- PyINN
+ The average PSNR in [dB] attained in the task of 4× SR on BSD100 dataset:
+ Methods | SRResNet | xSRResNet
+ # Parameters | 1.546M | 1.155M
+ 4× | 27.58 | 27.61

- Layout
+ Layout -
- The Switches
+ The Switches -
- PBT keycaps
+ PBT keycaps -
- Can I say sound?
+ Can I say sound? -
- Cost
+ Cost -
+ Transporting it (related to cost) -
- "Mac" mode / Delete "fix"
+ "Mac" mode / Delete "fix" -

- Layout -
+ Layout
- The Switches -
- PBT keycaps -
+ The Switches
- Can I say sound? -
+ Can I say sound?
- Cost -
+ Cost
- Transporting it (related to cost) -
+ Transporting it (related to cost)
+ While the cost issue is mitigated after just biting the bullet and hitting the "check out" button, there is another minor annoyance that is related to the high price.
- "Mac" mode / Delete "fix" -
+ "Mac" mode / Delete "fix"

++++

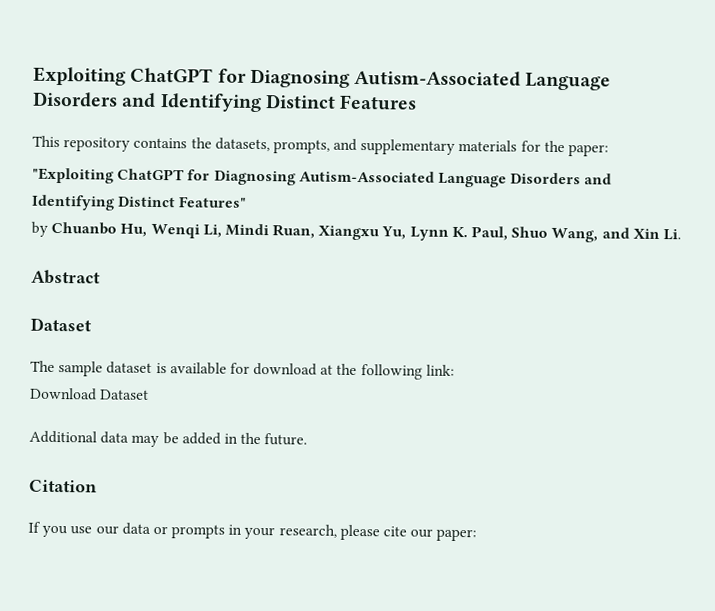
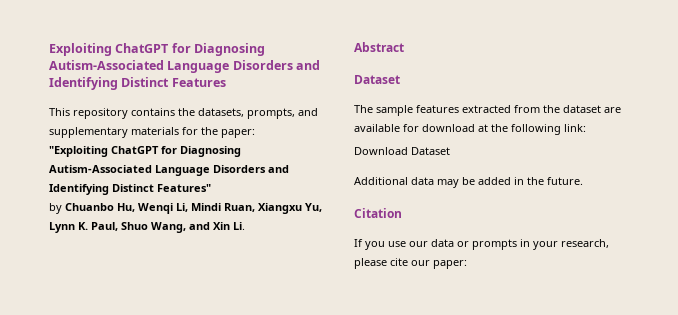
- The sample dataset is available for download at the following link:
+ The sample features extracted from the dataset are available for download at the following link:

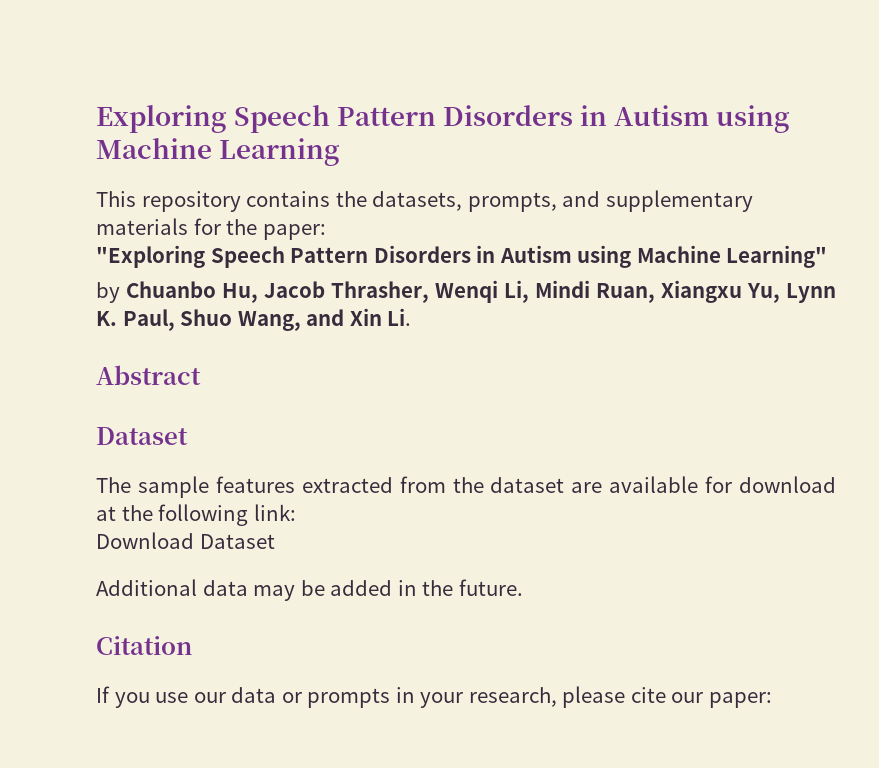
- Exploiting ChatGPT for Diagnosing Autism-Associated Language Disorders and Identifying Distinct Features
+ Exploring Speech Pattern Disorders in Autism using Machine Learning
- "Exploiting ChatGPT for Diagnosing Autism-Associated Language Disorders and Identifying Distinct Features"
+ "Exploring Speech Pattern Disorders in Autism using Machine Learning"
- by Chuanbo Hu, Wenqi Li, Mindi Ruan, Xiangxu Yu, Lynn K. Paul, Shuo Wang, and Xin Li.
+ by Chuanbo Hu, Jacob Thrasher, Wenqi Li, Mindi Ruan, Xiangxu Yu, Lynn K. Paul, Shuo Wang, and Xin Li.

++++

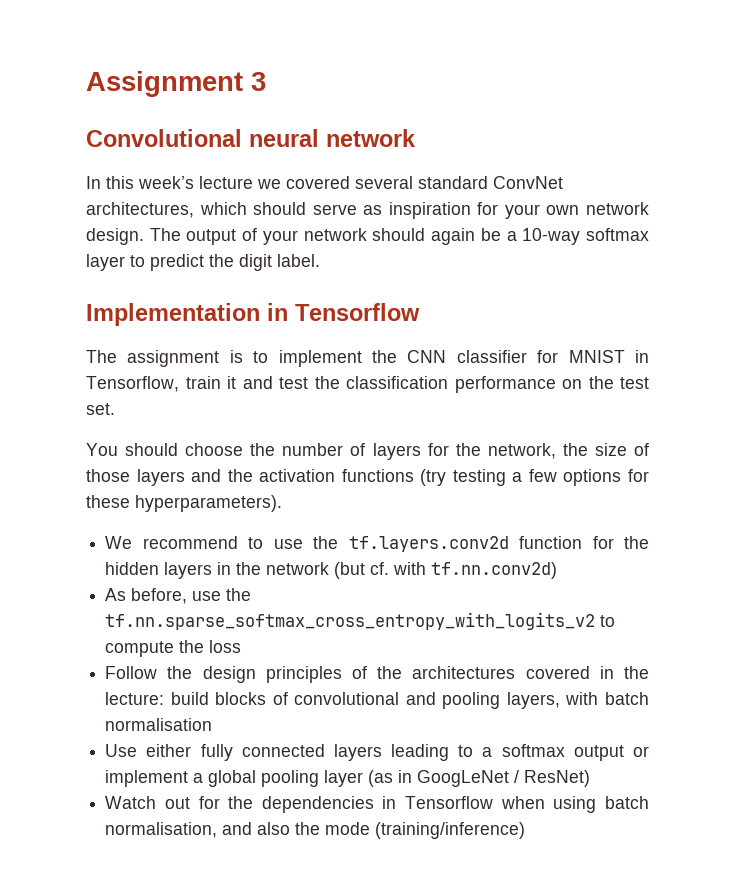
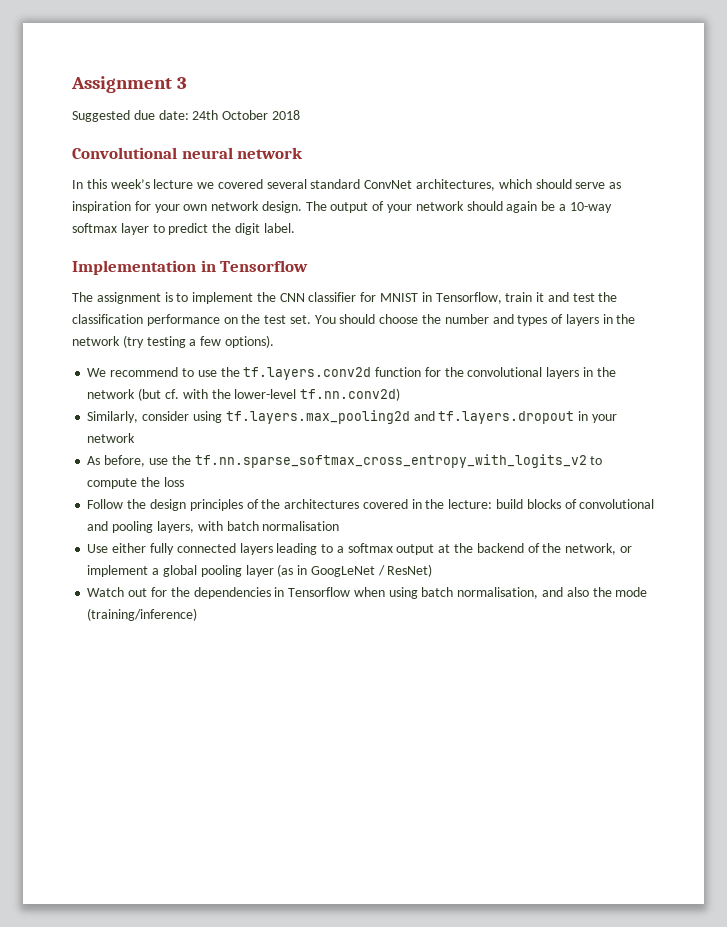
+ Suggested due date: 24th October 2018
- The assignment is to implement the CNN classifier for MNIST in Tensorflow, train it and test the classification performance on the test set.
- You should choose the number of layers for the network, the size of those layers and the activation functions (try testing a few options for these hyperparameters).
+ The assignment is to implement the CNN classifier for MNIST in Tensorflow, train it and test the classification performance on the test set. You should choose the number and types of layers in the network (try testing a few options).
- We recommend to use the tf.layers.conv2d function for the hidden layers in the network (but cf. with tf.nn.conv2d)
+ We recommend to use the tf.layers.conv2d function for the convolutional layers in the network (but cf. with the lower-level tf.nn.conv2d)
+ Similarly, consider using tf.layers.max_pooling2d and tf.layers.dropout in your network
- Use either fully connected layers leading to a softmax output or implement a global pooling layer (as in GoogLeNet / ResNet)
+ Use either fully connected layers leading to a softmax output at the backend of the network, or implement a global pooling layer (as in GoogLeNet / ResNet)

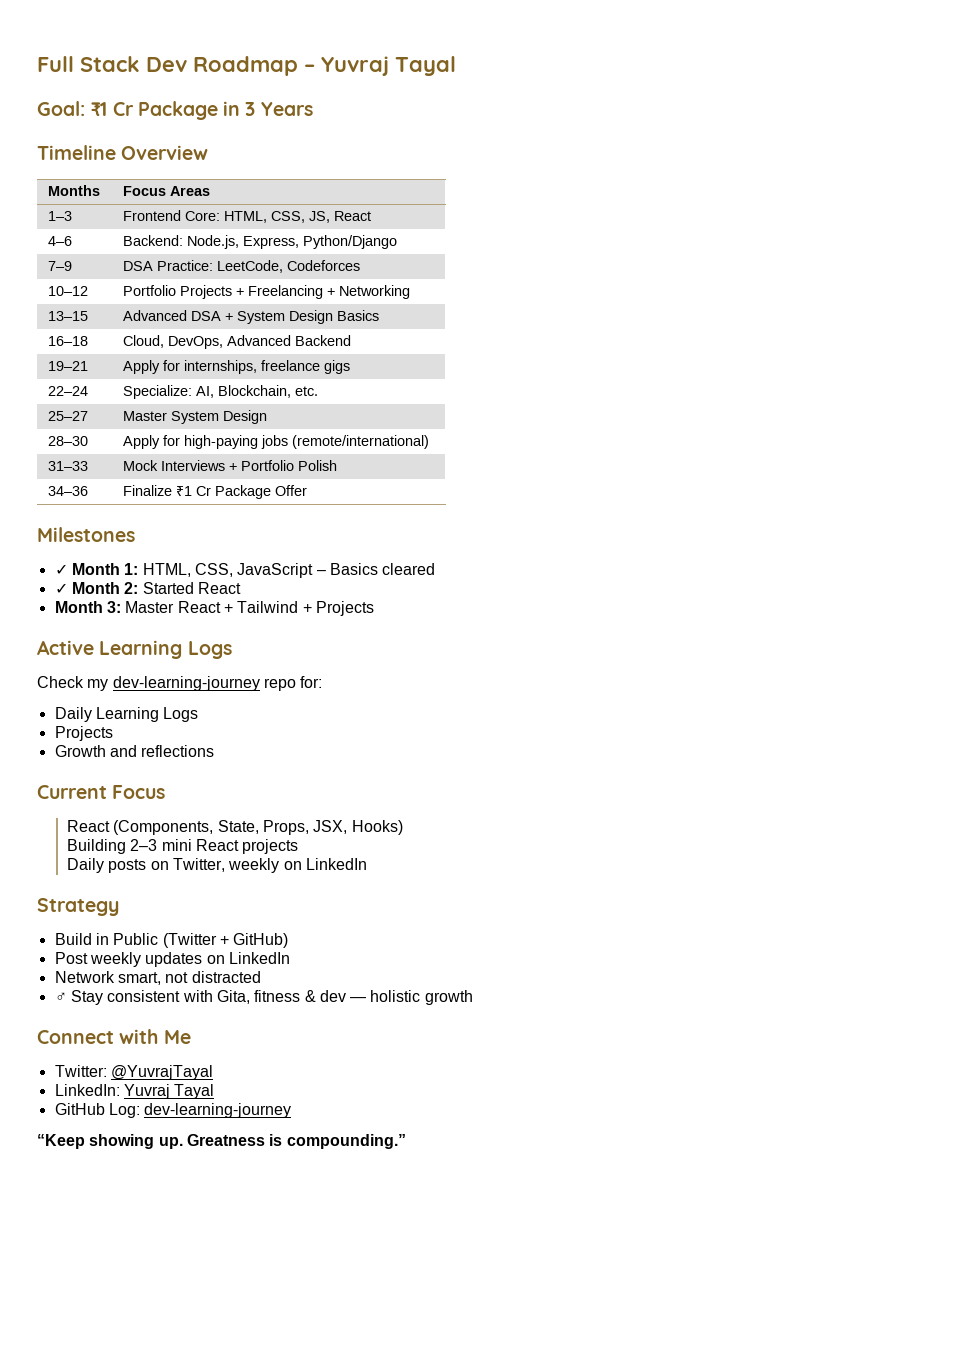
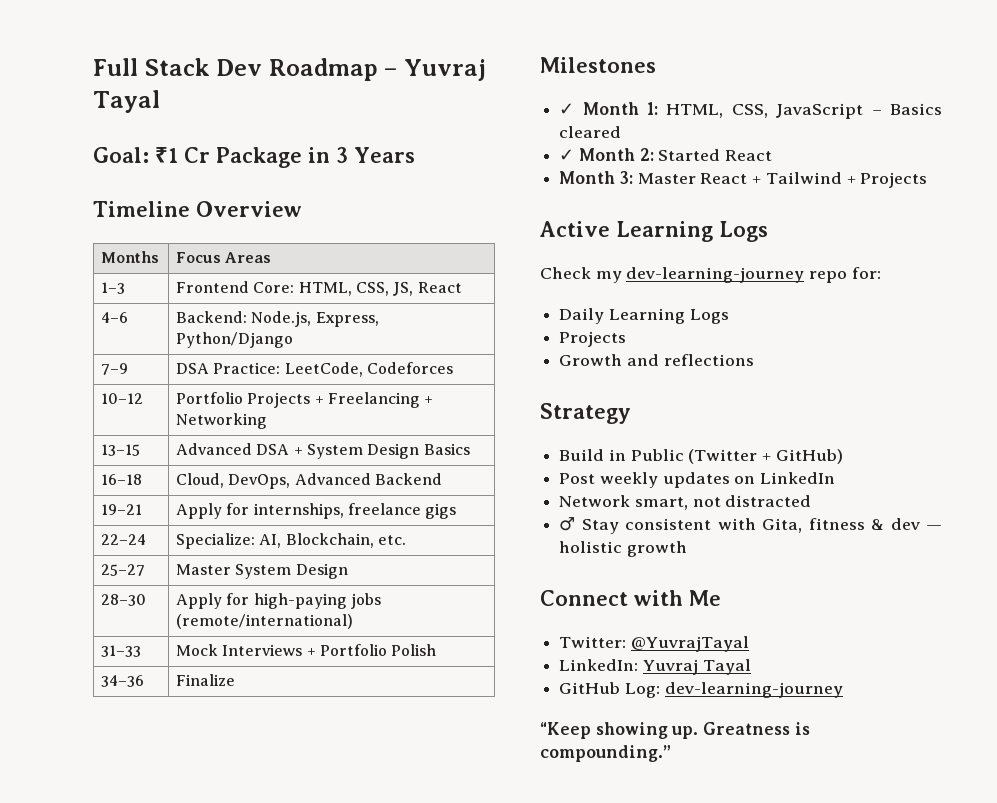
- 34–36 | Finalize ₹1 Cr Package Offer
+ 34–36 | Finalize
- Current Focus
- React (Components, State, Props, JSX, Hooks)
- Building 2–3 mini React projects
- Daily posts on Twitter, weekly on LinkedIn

++++

== Task directions ==
Using the data above, reproduce exactly the lines between those holding "- by Chuanbo" and "Chuanbo Hu, Jacob", inclusive, and no others.

== Solution for this exercise ==
- by Chuanbo Hu, Wenqi Li, Mindi Ruan, Xiangxu Yu, Lynn K. Paul, Shuo Wang, and Xin Li.
+ by Chuanbo Hu, Jacob Thrasher, Wenqi Li, Mindi Ruan, Xiangxu Yu, Lynn K. Paul, Shuo Wang, and Xin Li.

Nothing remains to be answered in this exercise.